**Exercise description:**
Your task is to copy the stretch of lines in the records below that begins with the line containing "- You can copy" and ends with the line containing "or from HLRS", exactly as written, with nothing added.

**Data for the task:**
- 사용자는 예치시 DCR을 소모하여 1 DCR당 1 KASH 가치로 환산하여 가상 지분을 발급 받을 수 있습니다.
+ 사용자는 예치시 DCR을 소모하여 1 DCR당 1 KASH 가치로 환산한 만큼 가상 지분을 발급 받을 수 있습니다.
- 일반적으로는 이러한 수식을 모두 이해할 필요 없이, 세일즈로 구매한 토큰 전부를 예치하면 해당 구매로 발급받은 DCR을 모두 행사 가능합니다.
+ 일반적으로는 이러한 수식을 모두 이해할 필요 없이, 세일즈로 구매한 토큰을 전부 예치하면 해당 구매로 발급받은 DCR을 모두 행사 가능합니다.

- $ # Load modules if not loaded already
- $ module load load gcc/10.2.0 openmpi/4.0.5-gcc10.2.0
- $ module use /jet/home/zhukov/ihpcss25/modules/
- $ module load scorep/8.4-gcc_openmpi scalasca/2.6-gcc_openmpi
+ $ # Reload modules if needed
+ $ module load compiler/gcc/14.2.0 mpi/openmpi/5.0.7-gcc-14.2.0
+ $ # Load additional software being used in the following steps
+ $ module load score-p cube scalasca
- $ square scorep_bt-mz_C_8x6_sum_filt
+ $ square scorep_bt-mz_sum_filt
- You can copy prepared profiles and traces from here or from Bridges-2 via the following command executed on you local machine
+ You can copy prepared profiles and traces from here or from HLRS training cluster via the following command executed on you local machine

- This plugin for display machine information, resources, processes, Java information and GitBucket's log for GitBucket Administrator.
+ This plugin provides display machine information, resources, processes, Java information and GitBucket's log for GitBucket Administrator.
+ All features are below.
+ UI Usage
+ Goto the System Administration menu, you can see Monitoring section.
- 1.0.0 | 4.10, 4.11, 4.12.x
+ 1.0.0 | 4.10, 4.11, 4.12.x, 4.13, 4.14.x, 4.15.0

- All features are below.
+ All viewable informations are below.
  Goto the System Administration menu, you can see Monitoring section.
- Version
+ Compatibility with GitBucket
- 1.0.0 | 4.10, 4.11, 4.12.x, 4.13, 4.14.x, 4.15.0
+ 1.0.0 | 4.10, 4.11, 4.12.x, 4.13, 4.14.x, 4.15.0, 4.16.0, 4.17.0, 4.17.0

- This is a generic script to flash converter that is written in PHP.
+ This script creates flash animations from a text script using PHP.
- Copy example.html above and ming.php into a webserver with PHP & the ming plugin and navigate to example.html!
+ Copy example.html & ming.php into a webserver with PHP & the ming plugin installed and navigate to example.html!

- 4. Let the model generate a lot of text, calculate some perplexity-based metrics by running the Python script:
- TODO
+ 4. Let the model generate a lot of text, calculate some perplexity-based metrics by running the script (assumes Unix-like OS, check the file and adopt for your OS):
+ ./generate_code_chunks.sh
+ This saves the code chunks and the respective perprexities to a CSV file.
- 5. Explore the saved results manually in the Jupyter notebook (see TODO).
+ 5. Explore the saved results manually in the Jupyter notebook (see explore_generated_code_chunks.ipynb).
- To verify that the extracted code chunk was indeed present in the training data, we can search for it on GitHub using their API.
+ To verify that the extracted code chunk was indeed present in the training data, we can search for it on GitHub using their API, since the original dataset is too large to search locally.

**Your response:**
- You can copy prepared profiles and traces from here or from Bridges-2 via the following command executed on you local machine
+ You can copy prepared profiles and traces from here or from HLRS training cluster via the following command executed on you local machine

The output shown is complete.